NeuralMind exposes a single "tree-sitter seam" — a uniform extractor interface — and ships multiple language implementations behind it. New languages are added by registering another extractor against the seam rather than by forking the rest of the pipeline.

| Version | Release | Language added | Source |
|---------|---------|----------------|--------|
| v0.27.0 | 2026-06-18 | Rust | [neuralmind/graphgen.py](https://github.com/dfrostar/neuralmind/blob/main/neuralmind/graphgen.py) |
| v0.28.0 | 2026-06-18 | Java | [neuralmind/graphgen.py](https://github.com/dfrostar/neuralmind/blob/main/neuralmind/graphgen.py) |
| v0.32.0 | 2026-06-19 | C and C++ | [neuralmind/graphgen.py](https://github.com/dfrostar/neuralmind/blob/main/neuralmind/graphgen.py) |
| v0.37.0 | 2026-06-20 | C# (eighth language) | [neuralmind/graphgen.py](https://github.com/dfrostar/neuralmind/blob/main/neuralmind/graphgen.py) |

The seam abstraction means that, after the initial Rust, Java, C, C++, and C# extractors landed, each subsequent language required only a new grammar binding rather than changes to the graph builder, selector, or memory layer.
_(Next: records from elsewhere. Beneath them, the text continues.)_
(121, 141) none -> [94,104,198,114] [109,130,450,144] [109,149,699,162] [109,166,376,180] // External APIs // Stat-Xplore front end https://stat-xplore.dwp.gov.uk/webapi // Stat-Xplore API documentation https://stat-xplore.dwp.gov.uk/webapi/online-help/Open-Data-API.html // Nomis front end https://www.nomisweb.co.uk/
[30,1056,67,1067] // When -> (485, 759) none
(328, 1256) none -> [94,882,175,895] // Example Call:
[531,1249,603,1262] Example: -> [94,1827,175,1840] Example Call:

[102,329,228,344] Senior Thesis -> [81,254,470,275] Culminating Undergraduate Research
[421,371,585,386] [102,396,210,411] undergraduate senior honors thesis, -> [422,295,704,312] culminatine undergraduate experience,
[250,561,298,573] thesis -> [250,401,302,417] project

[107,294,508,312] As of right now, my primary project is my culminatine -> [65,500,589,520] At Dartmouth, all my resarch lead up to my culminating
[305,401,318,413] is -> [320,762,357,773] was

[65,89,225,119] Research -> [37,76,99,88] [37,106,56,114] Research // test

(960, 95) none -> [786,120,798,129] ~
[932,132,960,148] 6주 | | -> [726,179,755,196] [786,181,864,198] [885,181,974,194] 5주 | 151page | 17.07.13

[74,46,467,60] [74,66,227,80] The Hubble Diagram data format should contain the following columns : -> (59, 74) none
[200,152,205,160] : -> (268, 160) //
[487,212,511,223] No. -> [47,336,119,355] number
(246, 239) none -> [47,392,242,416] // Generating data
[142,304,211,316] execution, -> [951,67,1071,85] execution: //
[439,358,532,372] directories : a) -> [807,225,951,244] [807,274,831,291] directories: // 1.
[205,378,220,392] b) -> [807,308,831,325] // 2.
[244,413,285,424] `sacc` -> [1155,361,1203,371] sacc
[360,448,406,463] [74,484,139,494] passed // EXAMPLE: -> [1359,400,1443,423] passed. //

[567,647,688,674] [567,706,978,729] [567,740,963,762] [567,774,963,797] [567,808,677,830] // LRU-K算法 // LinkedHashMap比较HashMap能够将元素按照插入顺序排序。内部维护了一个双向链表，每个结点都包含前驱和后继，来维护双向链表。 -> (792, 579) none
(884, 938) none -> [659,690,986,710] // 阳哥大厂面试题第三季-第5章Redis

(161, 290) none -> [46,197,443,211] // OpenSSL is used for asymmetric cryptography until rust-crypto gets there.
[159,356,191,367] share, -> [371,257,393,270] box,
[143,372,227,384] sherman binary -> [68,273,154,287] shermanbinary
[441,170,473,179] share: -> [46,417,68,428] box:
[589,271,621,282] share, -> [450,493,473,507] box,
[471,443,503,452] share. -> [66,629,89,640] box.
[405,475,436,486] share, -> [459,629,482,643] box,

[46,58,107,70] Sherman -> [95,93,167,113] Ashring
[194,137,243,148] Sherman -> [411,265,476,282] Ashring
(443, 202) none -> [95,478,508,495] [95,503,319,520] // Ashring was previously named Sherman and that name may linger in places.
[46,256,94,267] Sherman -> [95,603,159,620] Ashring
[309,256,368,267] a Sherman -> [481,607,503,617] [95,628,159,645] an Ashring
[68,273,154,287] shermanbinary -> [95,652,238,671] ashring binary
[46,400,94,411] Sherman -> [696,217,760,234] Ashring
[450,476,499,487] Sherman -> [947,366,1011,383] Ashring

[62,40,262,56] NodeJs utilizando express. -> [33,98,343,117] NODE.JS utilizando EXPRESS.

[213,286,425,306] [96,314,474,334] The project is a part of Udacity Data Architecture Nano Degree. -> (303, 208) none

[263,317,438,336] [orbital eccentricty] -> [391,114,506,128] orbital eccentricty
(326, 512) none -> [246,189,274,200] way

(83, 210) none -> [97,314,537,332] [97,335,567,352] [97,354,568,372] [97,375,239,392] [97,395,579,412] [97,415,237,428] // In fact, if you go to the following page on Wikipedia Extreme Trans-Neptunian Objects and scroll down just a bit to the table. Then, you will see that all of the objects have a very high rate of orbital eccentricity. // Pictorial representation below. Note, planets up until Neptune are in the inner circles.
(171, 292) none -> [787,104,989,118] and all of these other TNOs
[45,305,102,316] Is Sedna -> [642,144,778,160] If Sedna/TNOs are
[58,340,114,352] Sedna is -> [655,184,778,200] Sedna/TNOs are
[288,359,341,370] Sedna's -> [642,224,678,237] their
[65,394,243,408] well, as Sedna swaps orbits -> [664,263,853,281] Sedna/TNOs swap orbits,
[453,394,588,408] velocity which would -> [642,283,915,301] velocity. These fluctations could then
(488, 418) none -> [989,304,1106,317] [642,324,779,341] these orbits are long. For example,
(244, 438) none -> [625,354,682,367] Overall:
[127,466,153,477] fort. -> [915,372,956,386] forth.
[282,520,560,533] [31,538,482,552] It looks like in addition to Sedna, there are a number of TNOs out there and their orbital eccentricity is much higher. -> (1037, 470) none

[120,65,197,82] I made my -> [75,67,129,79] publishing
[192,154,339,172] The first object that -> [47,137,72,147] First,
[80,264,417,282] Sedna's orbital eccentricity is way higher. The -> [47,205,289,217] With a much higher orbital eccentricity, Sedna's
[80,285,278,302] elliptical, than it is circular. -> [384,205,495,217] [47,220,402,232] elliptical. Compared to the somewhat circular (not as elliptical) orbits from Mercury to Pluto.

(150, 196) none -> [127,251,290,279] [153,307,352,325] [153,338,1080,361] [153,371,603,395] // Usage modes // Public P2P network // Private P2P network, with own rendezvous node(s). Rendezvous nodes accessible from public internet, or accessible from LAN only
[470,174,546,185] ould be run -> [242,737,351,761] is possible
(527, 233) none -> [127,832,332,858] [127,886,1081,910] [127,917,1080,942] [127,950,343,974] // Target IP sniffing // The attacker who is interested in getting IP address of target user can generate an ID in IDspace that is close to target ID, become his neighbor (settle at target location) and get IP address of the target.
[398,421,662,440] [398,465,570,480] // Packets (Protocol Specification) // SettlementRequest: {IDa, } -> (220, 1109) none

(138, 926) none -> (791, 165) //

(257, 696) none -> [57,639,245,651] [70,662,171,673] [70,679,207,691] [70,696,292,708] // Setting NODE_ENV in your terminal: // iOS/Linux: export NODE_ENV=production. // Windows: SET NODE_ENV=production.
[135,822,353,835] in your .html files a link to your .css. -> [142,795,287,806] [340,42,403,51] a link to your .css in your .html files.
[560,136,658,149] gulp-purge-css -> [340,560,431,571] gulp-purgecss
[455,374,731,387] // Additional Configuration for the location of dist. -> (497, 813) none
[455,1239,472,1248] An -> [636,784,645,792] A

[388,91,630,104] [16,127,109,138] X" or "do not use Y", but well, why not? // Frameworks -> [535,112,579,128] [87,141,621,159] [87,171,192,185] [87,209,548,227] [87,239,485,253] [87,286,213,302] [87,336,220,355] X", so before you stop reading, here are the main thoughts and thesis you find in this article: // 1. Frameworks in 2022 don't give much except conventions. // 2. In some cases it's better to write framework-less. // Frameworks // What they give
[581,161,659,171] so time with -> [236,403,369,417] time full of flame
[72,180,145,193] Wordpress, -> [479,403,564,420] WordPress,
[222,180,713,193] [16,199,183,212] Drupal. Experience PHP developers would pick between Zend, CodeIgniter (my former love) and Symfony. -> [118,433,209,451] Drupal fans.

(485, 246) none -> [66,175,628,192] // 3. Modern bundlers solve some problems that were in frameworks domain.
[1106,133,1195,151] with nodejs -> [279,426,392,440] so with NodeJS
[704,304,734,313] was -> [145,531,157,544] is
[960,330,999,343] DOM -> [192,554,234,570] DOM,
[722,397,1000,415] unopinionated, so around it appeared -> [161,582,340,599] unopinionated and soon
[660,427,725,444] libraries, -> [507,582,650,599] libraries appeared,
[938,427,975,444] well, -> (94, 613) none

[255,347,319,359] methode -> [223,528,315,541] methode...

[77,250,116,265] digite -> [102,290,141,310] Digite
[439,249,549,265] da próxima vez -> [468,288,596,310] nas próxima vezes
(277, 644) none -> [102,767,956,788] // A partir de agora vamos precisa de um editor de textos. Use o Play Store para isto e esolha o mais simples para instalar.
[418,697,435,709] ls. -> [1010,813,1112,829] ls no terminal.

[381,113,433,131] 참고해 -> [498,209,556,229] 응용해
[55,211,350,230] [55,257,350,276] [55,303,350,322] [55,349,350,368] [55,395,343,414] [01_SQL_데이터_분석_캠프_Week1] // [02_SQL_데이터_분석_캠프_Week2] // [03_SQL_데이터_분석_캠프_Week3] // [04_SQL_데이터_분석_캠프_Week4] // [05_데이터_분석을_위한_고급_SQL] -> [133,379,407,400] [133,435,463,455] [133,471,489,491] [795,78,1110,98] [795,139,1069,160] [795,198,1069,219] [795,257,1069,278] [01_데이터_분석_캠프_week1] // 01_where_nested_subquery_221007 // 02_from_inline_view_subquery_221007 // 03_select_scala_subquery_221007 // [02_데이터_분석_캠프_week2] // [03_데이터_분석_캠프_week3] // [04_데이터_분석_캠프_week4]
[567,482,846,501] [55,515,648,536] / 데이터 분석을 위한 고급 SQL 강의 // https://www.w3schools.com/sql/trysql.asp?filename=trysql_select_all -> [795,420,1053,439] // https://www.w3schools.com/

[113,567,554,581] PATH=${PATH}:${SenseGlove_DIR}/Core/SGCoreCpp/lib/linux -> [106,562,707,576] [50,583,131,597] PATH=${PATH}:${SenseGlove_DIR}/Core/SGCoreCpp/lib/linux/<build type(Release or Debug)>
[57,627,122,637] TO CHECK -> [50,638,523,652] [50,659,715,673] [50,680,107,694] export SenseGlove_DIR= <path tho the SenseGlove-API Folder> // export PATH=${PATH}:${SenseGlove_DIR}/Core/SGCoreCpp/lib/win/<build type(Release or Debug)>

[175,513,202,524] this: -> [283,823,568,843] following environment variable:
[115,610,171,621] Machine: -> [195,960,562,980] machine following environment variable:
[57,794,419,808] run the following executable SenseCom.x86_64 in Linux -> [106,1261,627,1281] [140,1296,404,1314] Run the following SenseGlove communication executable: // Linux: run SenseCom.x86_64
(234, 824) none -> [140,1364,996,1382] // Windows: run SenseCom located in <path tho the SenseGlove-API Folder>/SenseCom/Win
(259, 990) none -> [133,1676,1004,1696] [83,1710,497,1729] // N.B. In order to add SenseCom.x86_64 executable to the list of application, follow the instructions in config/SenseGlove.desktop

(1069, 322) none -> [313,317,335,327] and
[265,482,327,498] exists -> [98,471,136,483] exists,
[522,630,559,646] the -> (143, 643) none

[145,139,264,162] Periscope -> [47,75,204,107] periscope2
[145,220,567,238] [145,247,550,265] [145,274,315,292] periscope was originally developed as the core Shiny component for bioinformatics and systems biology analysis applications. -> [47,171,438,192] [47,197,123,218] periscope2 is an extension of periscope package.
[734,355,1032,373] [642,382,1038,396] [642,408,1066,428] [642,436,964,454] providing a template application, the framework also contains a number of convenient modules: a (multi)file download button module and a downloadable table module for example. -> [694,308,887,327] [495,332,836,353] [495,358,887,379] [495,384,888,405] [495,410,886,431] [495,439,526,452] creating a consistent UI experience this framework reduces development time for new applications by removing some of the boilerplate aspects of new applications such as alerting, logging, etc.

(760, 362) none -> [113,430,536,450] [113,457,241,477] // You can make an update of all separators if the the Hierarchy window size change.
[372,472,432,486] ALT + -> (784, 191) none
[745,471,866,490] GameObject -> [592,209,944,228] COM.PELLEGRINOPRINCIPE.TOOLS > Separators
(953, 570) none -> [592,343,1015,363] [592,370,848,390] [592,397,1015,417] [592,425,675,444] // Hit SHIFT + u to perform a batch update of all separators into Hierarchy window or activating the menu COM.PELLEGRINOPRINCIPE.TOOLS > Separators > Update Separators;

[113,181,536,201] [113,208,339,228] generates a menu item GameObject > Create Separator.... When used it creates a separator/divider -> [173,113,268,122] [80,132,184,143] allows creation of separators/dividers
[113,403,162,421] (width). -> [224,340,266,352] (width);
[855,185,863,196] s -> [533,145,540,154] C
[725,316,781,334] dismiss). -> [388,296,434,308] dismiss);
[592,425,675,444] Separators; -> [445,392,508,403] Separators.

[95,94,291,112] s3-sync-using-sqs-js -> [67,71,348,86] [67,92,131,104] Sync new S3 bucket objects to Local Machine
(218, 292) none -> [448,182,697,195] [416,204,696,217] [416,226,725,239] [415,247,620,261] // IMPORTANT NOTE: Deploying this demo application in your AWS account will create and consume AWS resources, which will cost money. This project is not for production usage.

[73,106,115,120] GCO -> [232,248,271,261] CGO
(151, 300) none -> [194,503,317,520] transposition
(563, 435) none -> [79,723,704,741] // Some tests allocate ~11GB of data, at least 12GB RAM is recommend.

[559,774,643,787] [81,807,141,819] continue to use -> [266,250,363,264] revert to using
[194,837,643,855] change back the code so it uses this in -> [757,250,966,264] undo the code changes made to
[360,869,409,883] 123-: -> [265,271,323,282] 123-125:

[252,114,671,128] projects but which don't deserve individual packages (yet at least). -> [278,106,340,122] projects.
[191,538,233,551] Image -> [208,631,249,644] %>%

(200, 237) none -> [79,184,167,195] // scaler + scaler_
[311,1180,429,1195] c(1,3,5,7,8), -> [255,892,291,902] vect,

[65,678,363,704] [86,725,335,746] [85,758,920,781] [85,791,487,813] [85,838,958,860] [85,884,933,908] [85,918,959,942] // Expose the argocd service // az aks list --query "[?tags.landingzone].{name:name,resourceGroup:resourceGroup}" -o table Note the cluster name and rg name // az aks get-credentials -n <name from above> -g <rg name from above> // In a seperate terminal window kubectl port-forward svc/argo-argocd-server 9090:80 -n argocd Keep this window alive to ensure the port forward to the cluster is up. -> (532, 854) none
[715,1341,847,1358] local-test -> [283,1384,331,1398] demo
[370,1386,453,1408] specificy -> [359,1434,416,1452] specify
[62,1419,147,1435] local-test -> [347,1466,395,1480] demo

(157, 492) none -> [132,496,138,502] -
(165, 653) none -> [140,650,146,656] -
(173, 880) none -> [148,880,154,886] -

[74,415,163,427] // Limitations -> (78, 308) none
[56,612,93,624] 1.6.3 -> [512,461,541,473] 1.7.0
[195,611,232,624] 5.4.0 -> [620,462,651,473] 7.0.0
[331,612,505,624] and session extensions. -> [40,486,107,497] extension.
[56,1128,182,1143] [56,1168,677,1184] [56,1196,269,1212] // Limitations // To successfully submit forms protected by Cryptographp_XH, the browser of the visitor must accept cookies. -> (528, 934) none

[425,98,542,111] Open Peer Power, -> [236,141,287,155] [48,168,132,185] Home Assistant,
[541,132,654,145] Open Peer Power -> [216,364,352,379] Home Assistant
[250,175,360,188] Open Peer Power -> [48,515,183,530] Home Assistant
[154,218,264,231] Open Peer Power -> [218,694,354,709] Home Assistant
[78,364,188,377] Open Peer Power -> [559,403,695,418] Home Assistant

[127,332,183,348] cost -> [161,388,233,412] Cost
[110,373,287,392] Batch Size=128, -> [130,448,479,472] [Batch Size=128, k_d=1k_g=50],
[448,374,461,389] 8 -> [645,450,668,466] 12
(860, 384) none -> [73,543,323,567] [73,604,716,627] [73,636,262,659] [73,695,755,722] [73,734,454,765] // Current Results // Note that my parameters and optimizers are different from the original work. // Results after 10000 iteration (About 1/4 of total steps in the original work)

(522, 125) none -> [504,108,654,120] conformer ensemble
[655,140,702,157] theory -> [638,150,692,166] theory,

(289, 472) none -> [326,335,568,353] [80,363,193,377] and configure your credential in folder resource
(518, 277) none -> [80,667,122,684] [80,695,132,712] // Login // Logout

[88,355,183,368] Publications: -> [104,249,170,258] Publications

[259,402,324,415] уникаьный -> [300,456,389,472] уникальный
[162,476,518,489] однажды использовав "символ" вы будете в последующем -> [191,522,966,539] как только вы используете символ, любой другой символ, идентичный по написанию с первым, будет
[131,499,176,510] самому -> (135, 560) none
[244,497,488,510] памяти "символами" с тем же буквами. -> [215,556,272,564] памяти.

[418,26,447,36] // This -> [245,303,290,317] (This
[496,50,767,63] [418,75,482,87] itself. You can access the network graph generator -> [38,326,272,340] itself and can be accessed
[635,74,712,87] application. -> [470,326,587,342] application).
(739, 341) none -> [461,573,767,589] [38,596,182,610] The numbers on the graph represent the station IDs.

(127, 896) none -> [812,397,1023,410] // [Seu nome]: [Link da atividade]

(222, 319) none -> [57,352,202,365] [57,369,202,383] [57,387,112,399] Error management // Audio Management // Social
Each extractor is responsible for mapping its concrete syntax tree to the canonical node/edge representation consumed by [neuralmind/graphgen.py](https://github.com/dfrostar/neuralmind/blob/main/neuralmind/graphgen.py).

For hermetic testing of the extractors, NeuralMind ships a fixture project under `demo_data/sample_project/` that exercises the cross-file relationships (auth, billing, users, API) without runtime dependencies.

## Synapse Memory

Synapse memory is NeuralMind's single learning signal. In v0.25.0 the prior `learned_patterns` reranker was retired in favor of the synapse layer, which now carries the full feedback loop on its own. Source: [neuralmind/synapse_memory.py](https://github.com/dfrostar/neuralmind/blob/main/neuralmind/synapse_memory.py).

The synapse layer is responsible for:

- Recording which graph nodes contributed to a successful (or unsuccessful) answer.
- Storing per-query and aggregate signals in a way the self-improvement engine can consume.
- Cooperating with the namespace and team-memory layers so per-project, per-team, and global signals do not bleed into each other. Source: [neuralmind/namespaces.py](https://github.com/dfrostar/neuralmind/blob/main/neuralmind/namespaces.py) and [neuralmind/team_memory.py](https://github.com/dfrostar/neuralmind/blob/main/neuralmind/team_memory.py).
- Acting as the *only* learning signal — no parallel reranker competes with it. Source: [neuralmind/synapses.py](https://github.com/dfrostar/neuralmind/blob/main/neuralmind/synapses.py).

This consolidation matters: there is exactly one feedback channel to inspect, version, and benchmark, which keeps the public benchmark (`neuralmind benchmark --public`, v0.31.0) honest and reproducible.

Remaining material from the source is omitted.